To enhance the color signal in veins with slow flow or in veins with a narrowed lumen, the patient can be asked to perform a Valsalva maneuver. Deep inspiration increases intrathoracic pressure, which limits the return of venous blood to the heart, causing a decrease in cardiac output, which leads to a temporary stagnation of venous blood in the periphery.

Subsequently, the patient is asked to exhale and close the palm into a fist. Compression is also applied to the vessels of the forearm. The compression must be fast and sufficient to push the blood through the veins. As a result, there is an additional return of blood to the venous system, which will lead to an increase in the received Doppler signal. When conducting a Doppler examination in large veins, aliasing can occur - an effect when the color scale of the device is set to a velocity range that does not correspond to the blood flow velocity in the examined veins.

This results in unwanted areas of Doppler color change (see Fig. 9). When the device is set to record blood flow in the vessel at a higher rate, it can be found that there is no visualization of slow laminar blood flow along the wall (see Fig. 10). Such an image can be misinterpreted; you need to be careful not to confuse this artifact with a clot attached to the wall.

Rice. 9. Longitudinal image of the brachial vein with Doppler color scale adjusted to a lower range of the velocity scale than in the vein. Pay attention to the color change in the center of the vessel, this is due to the aliasing effect, which should not be confused with a change in the direction of blood flow.

Rice. ten. Color Doppler image of the brachial vein with the color scale adjusted to a higher range of the velocity scale. Please note that only the central segment with a high velocity of blood passing through the middle of the vessel is indicated by color. The zone along the walls is NOT drawn (arrows), this is an artifact that should not be confused with a thrombus near the walls.

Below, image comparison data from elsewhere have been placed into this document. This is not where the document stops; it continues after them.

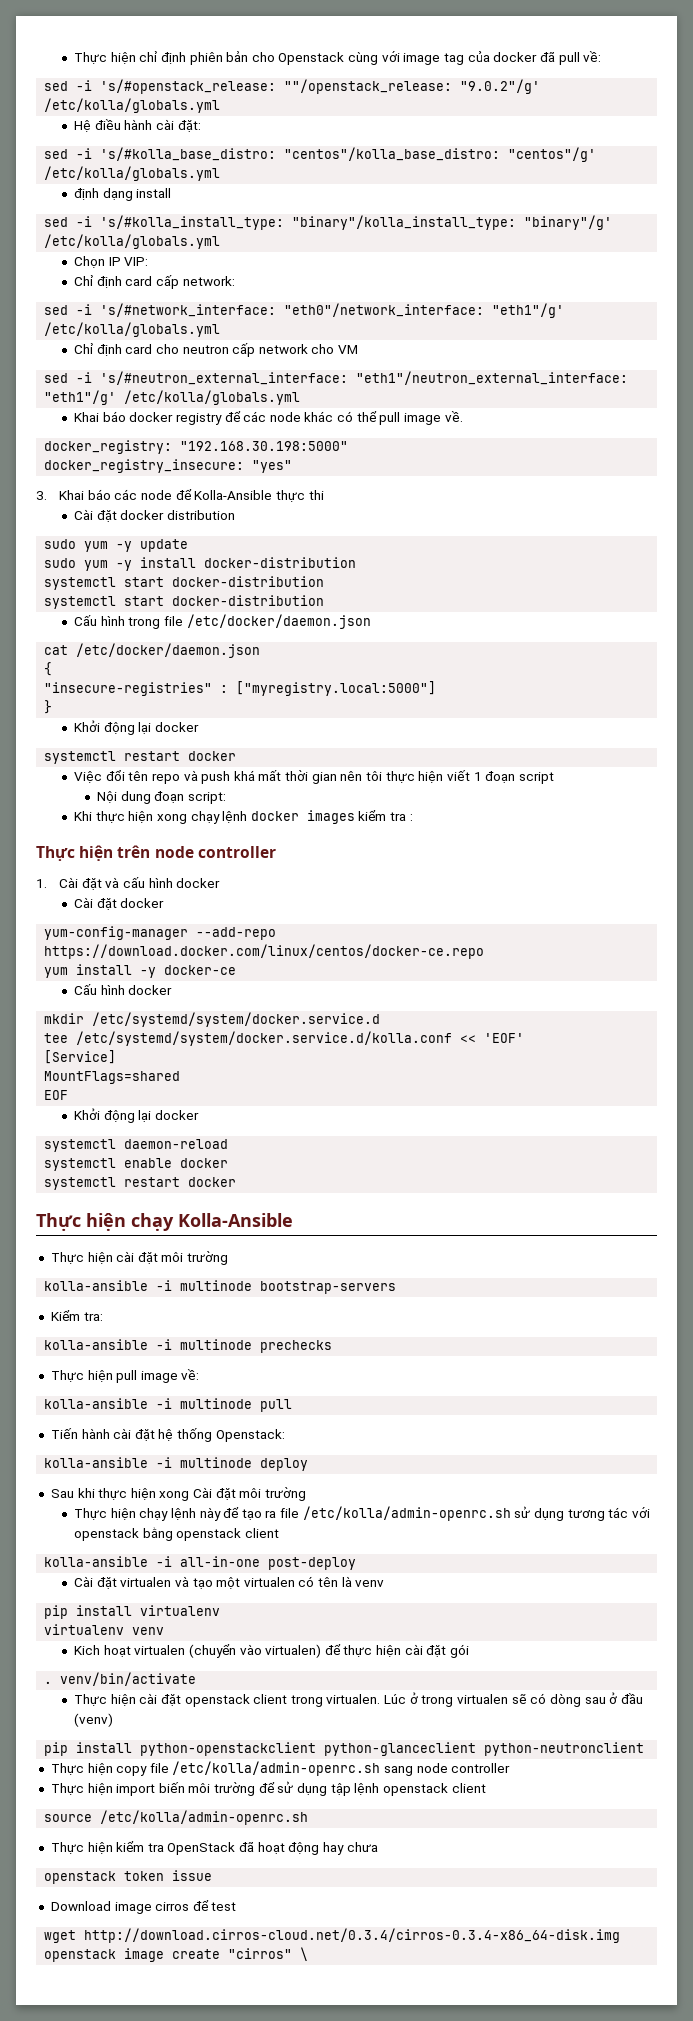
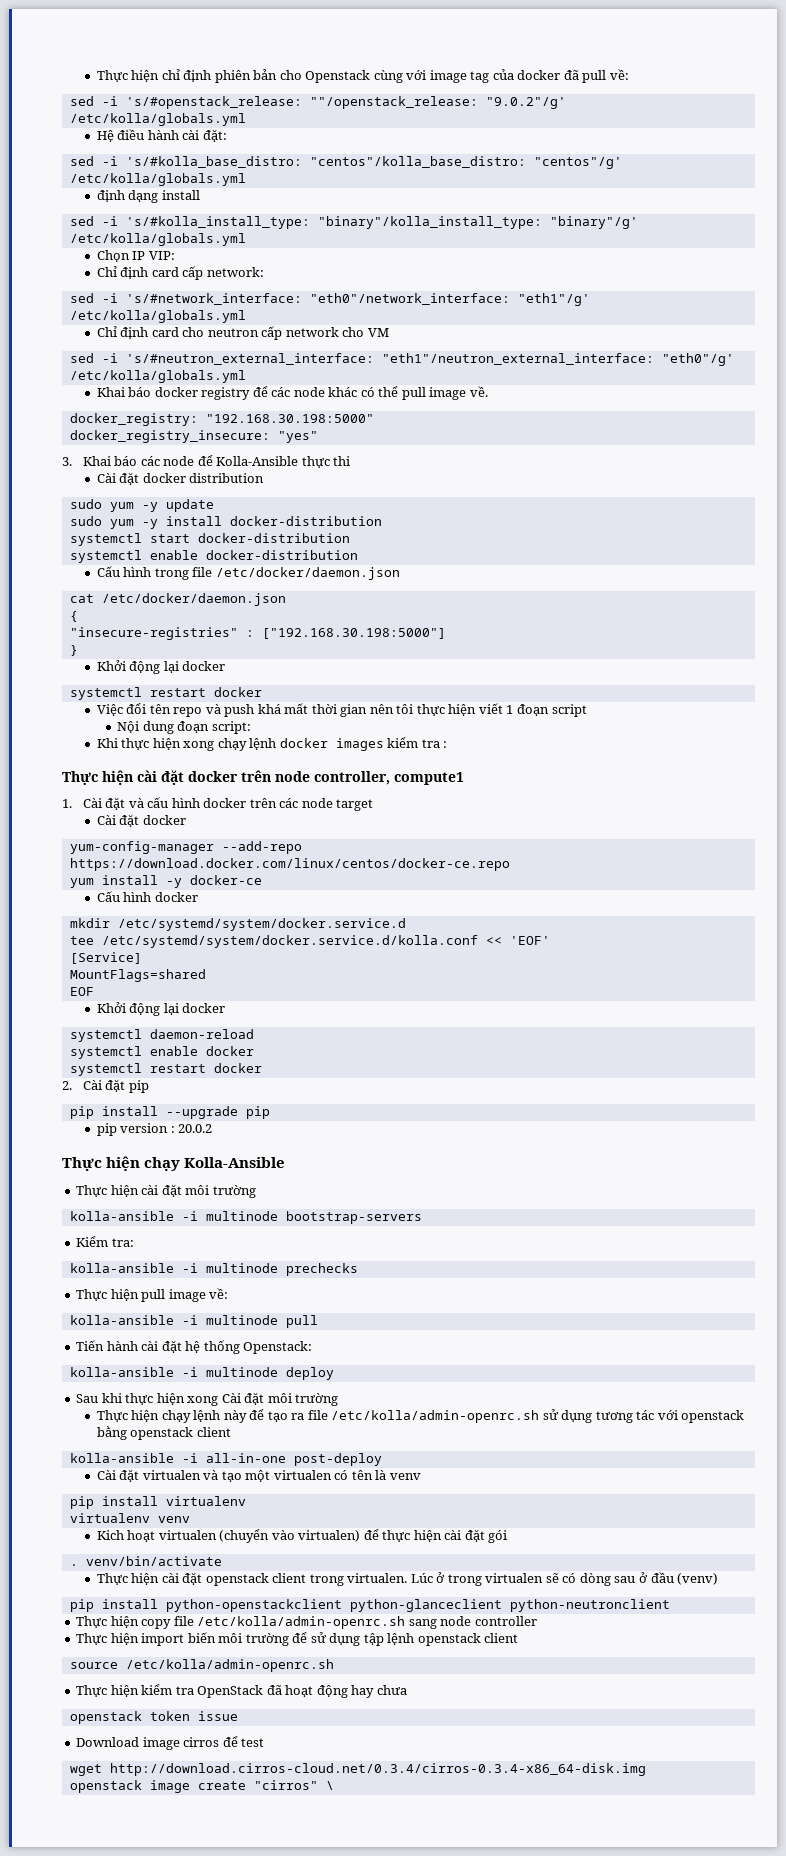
- sed -i 's/#neutron_external_interface: "eth1"/neutron_external_interface: "eth1"/g' /etc/kolla/globals.yml
+ sed -i 's/#neutron_external_interface: "eth1"/neutron_external_interface: "eth0"/g' /etc/kolla/globals.yml
  sudo yum -y install docker-distribution
  systemctl start docker-distribution
- systemctl start docker-distribution
+ systemctl enable docker-distribution
- "insecure-registries" : ["myregistry.local:5000"]
+ "insecure-registries" : ["192.168.30.198:5000"]
- Thực hiện trên node controller
+ Thực hiện cài đặt docker trên node controller, compute1
- 1. Cài đặt và cấu hình docker
+ 1. Cài đặt và cấu hình docker trên các node target
+ 2. Cài đặt pip
+ pip install --upgrade pip
+ pip version : 20.0.2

The blood flow profile in the spectral Doppler mode can be of great diagnostic value in the study of the veins of the upper extremities. Due to the fact that the VC veins are close to the heart, the registration of a pronounced phase of blood flow from the ASVD shape curve is a normal phenomenon. The presence of pronounced phasing of the blood flow convinces us that the patency of the channel between the point of Doppler observation and the right atrium is satisfactory. Its absence, on the contrary, indicates the presence of a thrombus in the central veins, which may not be visualized due to anatomical features (the presence of a lung and bone structures that prevent its visualization).

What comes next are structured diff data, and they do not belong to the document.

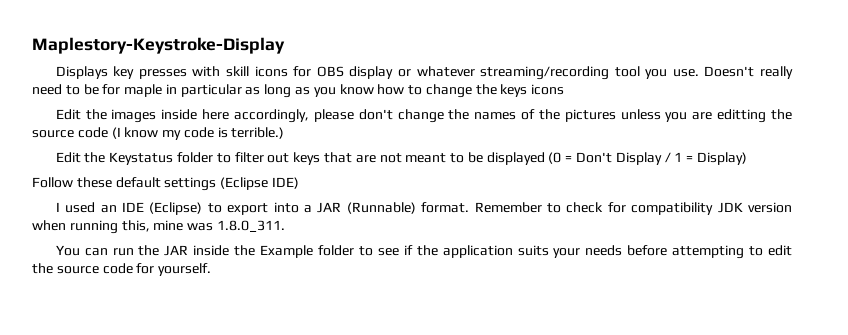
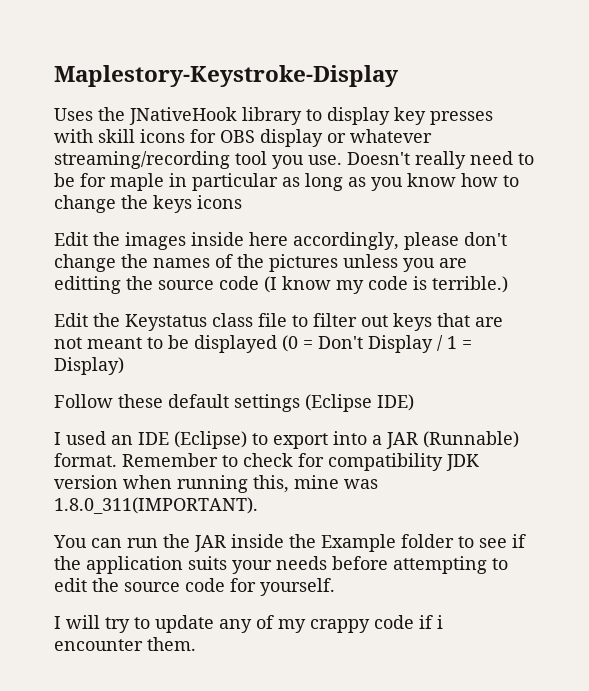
- Displays key presses with skill icons for OBS display or whatever streaming/recording tool you use.
+ Uses the JNativeHook library to display key presses with skill icons for OBS display or whatever streaming/recording tool you use.
- Edit the Keystatus folder to filter out keys that are not meant to be displayed (0 = Don't Display / 1 = Display)
+ Edit the Keystatus class file to filter out keys that are not meant to be displayed (0 = Don't Display / 1 = Display)
- Remember to check for compatibility JDK version when running this, mine was 1.8.0_311.
+ Remember to check for compatibility JDK version when running this, mine was 1.8.0_311(IMPORTANT).
+ I will try to update any of my crappy code if i encounter them.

Rice. eleven. Inspection of the jugular vein using spectral dopplerography. The curve corresponds to the cardiac cycle, in particular the activity in the right atrium. During atrial contraction, a short reverse flow appears - wave A, followed by a rapid antegrade flow into the empty right atrium. When the right atrium is filled, the blood flow slows down, the S wave is recorded. Later, the tricuspid valve opens and the antegrade blood flow fills the right ventricle at a high speed, which is designated as the D-wave. Then the blood flow velocity decreases until the ventricle is completely filled: D-wave. Visualization of this curve guarantees the patency of the channel between the point of observation and the right atrium.

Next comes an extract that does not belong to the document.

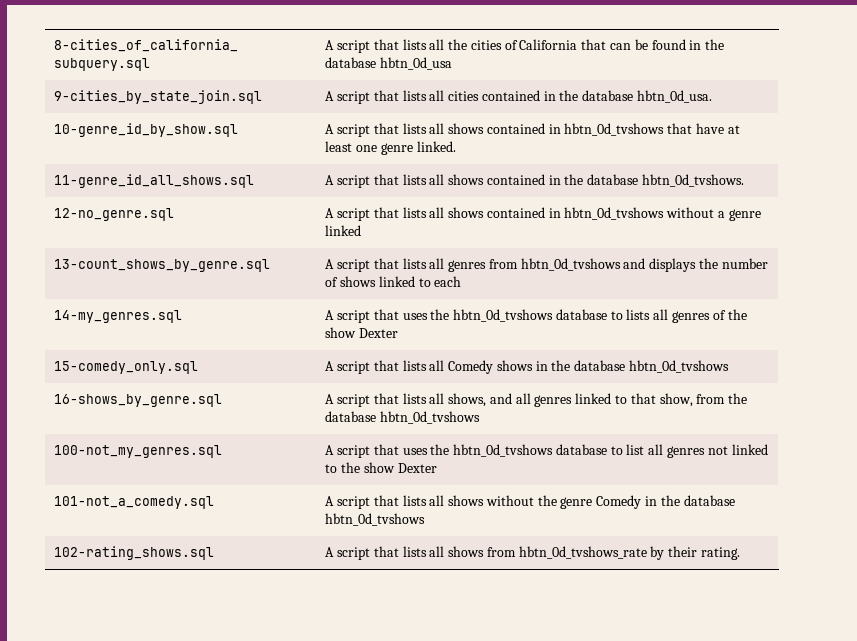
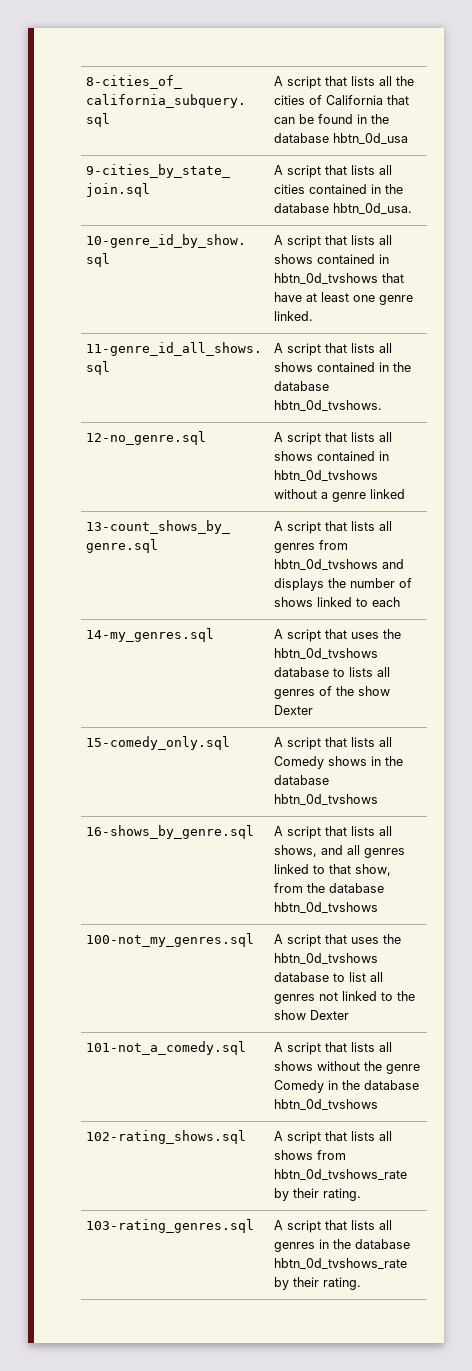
+ 103-rating_genres.sql | A script that lists all genres in the database hbtn_0d_tvshows_rate by their rating.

THROMBOSIS OF THE VEINS OF THE UPPER LIMB AND THE JUGULAR VEIN

The principles that are used to examine DVT of the lower extremities apply similarly to the veins of the upper extremity and neck. Insufficient lumen reduction during compression of the veins of the arm and neck and/or lack of flow on color or power Doppler are diagnostic criteria for thrombosis (see Fig. 12). Larger, more proximal veins, such as the axillary and subclavian veins, do not lend themselves to compression due to their location; therefore, the diagnosis of thrombosis in these vessels depends on careful Doppler examination. Among the indirect symptoms of thrombosis, one can distinguish the loss of vibration of the vein wall, which is associated with the phases of respiration and heart rate, indicating proximal vein occlusion; such symptoms are important if a possible diagnosis of central vein thrombosis (brachiocephalic or superior vena cava) is suspected. The phasing associated with breathing and heart rate can be altered by asking the patient to take a deep breath, hold the breath, or perform the Valsalva maneuver. The absence of an antegrade blood flow wave after expiration during the Valsalva maneuver indicates the presence of a thrombus in the central vein. Comparison with blood flow on the opposite side can help determine the level of thrombosis.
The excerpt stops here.